Start of Data shown
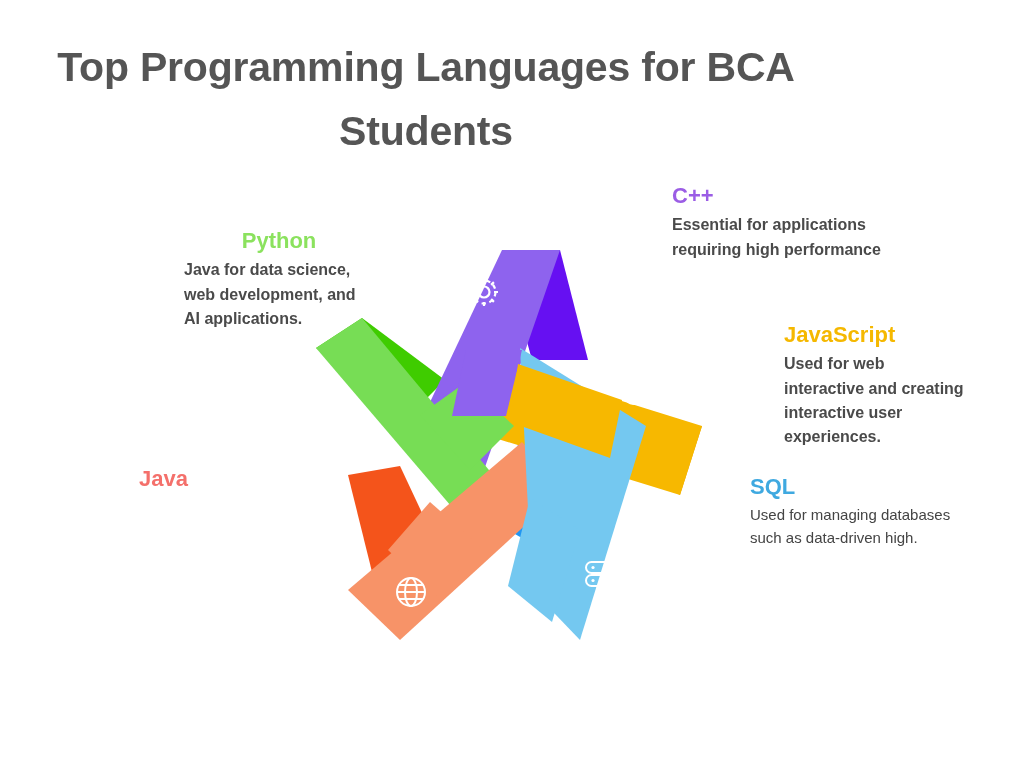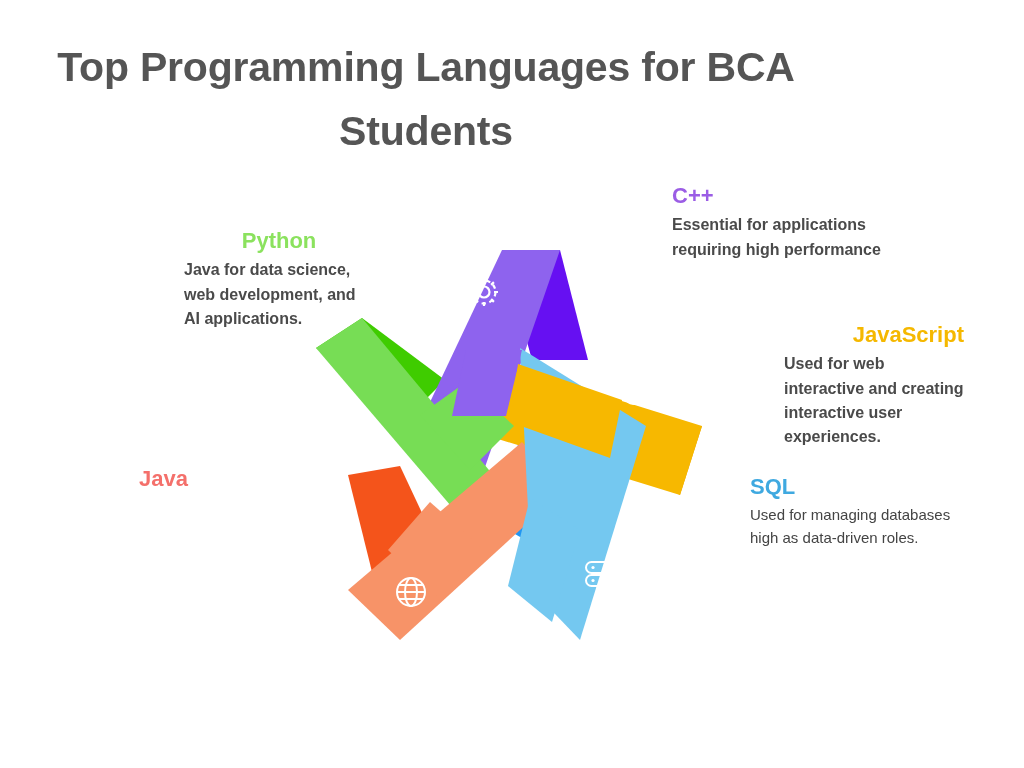--- a/index.html
+++ b/index.html
@@ -48,21 +48,21 @@
     color: #4a4a4a;
     line-height: 1.52;
     margin: 0;
   }
   
   #block-python { left: 157px; top: 228px; width: 190px; margin-left: 27px; }
   #block-python .lang-name { text-align: center; color: #8BE25E; }
   #block-cpp { left: 672px; top: 183px; width: 230px; }
   #block-cpp .lang-name { color: #9B5DE5; }
   #block-js { left: 784px; top: 322px; width: 180px; }
-  #block-js .lang-name { color: #F5B800; text-align: right; }
+  #block-js .lang-name { color: #F5B800; }
   #block-java { left: 139px; top: 466px; width: 185px; }
   #block-java .lang-name { text-align: left; color: #F4706B; }
   #block-sql { left: 750px; top: 474px; width: 205px; }
   #block-sql .lang-name { color: #3FA9E0; }
   #block-sql .lang-desc { font-weight: normal; color: #444; font-size: 15px; }
 </style>
 </head>
 <body>
 
 <div class="title">Top Programming Languages for BCA Students</div>
@@ -151,14 +151,14 @@
   <div class="lang-name" style="color: rgb(245, 184, 0);">JavaScript</div>
   <div class="lang-desc">Used for web interactive and creating interactive user experiences.</div>
 </div>
 
 <div class="label-block" id="block-java">
   <div class="lang-name" style="color: rgb(244, 112, 107);">Java</div>
 </div>
 
 <div class="label-block" id="block-sql">
   <div class="lang-name" style="color: rgb(63, 169, 224);">SQL</div>
-  <div class="lang-desc"> Used for managing databases high as data-driven roles.</div>
+  <div class="lang-desc"> Used for managing databases such as data-driven high.</div>
 </div>
 
 </body></html>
End of Data shown
▸ **Your task**
Could you return every line from the entries above in which the string "desc" occurs?

▸ **Solution**
   #block-sql .lang-desc { font-weight: normal; color: #444; font-size: 15px; }
   <div class="lang-desc">Used for web interactive and creating interactive user experiences.</div>
-  <div class="lang-desc"> Used for managing databases high as data-driven roles.</div>
+  <div class="lang-desc"> Used for managing databases such as data-driven high.</div>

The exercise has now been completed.